Division of Pulmonary, Allergy, and Critical Care, Department of Medicine, Perelman School of Medicine, University of Pennsylvania, Philadelphia, PA.
Palliative and Advanced Illness Research Center, Department of Medicine, Perelman School of Medicine, University of Pennsylvania, Philadelphia, PA.
Crit Care Med. 2018 Jul;46(7):1125-1132. doi: 10.1097/CCM.0000000000003148.
Early prediction of undesired outcomes among newly hospitalized patients could improve patient triage and prompt conversations about patients' goals of care. We evaluated the performance of logistic regression, gradient boosting machine, random forest, and elastic net regression models, with and without unstructured clinical text data, to predict a binary composite outcome of in-hospital death or ICU length of stay greater than or equal to 7 days using data from the first 48 hours of hospitalization.
Retrospective cohort study with split sampling for model training and testing.
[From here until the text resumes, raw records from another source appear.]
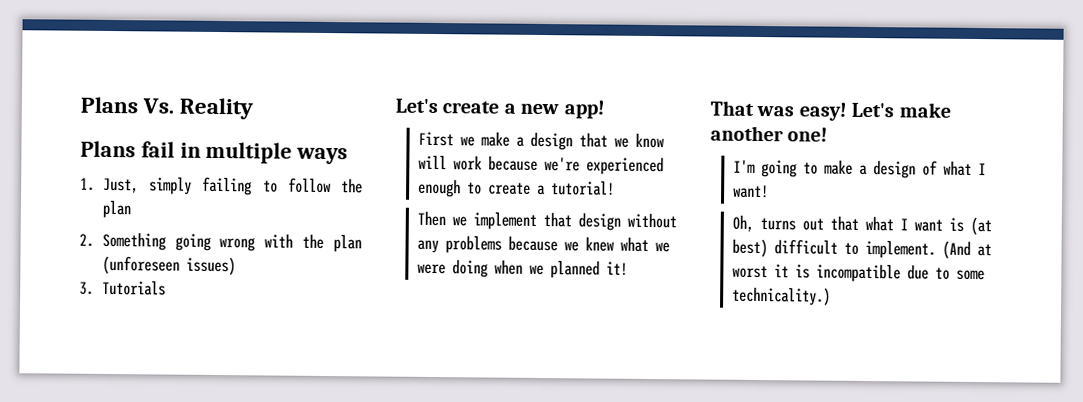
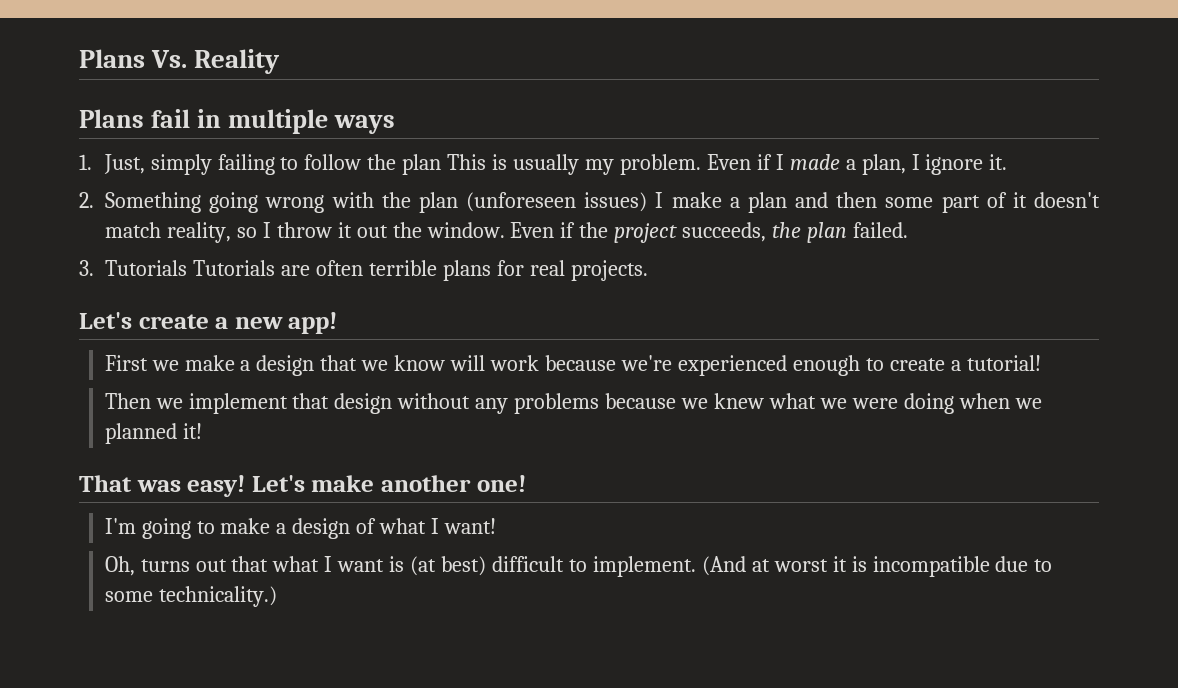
- 1. Just, simply failing to follow the plan
+ 1. Just, simply failing to follow the plan This is usually my problem. Even if I made a plan, I ignore it.
- 2. Something going wrong with the plan (unforeseen issues)
- 3. Tutorials
+ 2. Something going wrong with the plan (unforeseen issues) I make a plan and then some part of it doesn't match reality, so I throw it out the window. Even if the project succeeds, the plan failed.
+ 3. Tutorials Tutorials are often terrible plans for real projects.

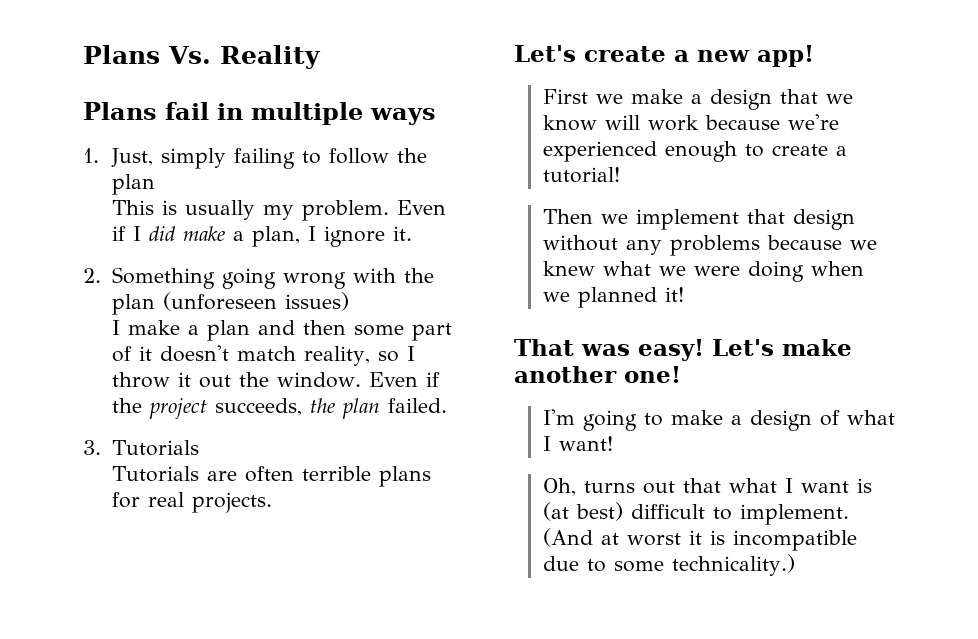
- 1. Just, simply failing to follow the plan This is usually my problem.
+ 1. Just, simply failing to follow the plan
+ This is usually my problem.
- Even if I made a plan, I ignore it.
+ Even if I did make a plan, I ignore it.
- 2. Something going wrong with the plan (unforeseen issues) I make a plan and then some part of it doesn't match reality, so I throw it out the window.
+ 2. Something going wrong with the plan (unforeseen issues)
+ I make a plan and then some part of it doesn't match reality, so I throw it out the window.
- 3. Tutorials Tutorials are often terrible plans for real projects.
+ 3. Tutorials
+ Tutorials are often terrible plans for real projects.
A single urban academic hospital.
All hospitalized patients who required ICU care at the Beth Israel Deaconess Medical Center in Boston, MA, from 2001 to 2012.
None.
Among eligible 25,947 hospital admissions, we observed 5,504 (21.2%) in which patients died or had ICU length of stay greater than or equal to 7 days. The gradient boosting machine model had the highest discrimination without (area under the receiver operating characteristic curve, 0.83; 95% CI, 0.81-0.84) and with (area under the receiver operating characteristic curve, 0.89; 95% CI, 0.88-0.90) text-derived variables. Both gradient boosting machines and random forests outperformed logistic regression without text data (p < 0.001), whereas all models outperformed logistic regression with text data (p < 0.02). The inclusion of text data increased the discrimination of all four model types (p < 0.001). Among those models using text data, the increasing presence of terms "intubated" and "poor prognosis" were positively associated with mortality and ICU length of stay, whereas the term "extubated" was inversely associated with them.
Variables extracted from unstructured clinical text from the first 48 hours of hospital admission using natural language processing techniques significantly improved the abilities of logistic regression and other machine learning models to predict which patients died or had long ICU stays. Learning health systems may adapt such models using open-source approaches to capture local variation in care patterns.
早期预测新住院患者的不良结局可以改善患者分诊,并促使医护人员与患者讨论其医疗照护目标。我们评估了逻辑回归、梯度提升机、随机森林和弹性网络回归模型的性能,这些模型分别使用和不使用非结构化临床文本数据,以预测住院期间死亡或 ICU 住院时间大于或等于 7 天的二元复合结局,数据来源于患者入院后前 48 小时。
回顾性队列研究,采用拆分样本进行模型训练和测试。
一家位于马萨诸塞州波士顿的单一城市学术医院。
所有在马萨诸塞州波士顿贝斯以色列女执事医疗中心需要 ICU 护理的住院患者,纳入时间为 2001 年至 2012 年。
无。
在 25947 例符合条件的住院患者中,我们观察到 5504 例(21.2%)患者死亡或 ICU 住院时间大于或等于 7 天。梯度提升机模型在不包含(接受者操作特征曲线下面积,0.83;95%置信区间,0.81-0.84)和包含(接受者操作特征曲线下面积,0.89;95%置信区间,0.88-0.90)文本衍生变量的情况下均具有最高的判别能力。梯度提升机和随机森林在不包含文本数据的情况下均优于逻辑回归(p<0.001),而所有模型在包含文本数据的情况下均优于逻辑回归(p<0.02)。纳入文本数据后,所有四种模型类型的判别能力均有所提高(p<0.001)。在使用文本数据的模型中,术语“插管”和“预后不良”的出现频率增加与死亡率和 ICU 住院时间呈正相关,而术语“拔管”与它们呈负相关。
使用自然语言处理技术从患者入院后前 48 小时的非结构化临床文本中提取的变量显著提高了逻辑回归和其他机器学习模型预测患者死亡或 ICU 住院时间延长的能力。学习型医疗系统可以采用这种基于开放源代码的方法来适应模型,以捕捉医疗照护模式的局部差异。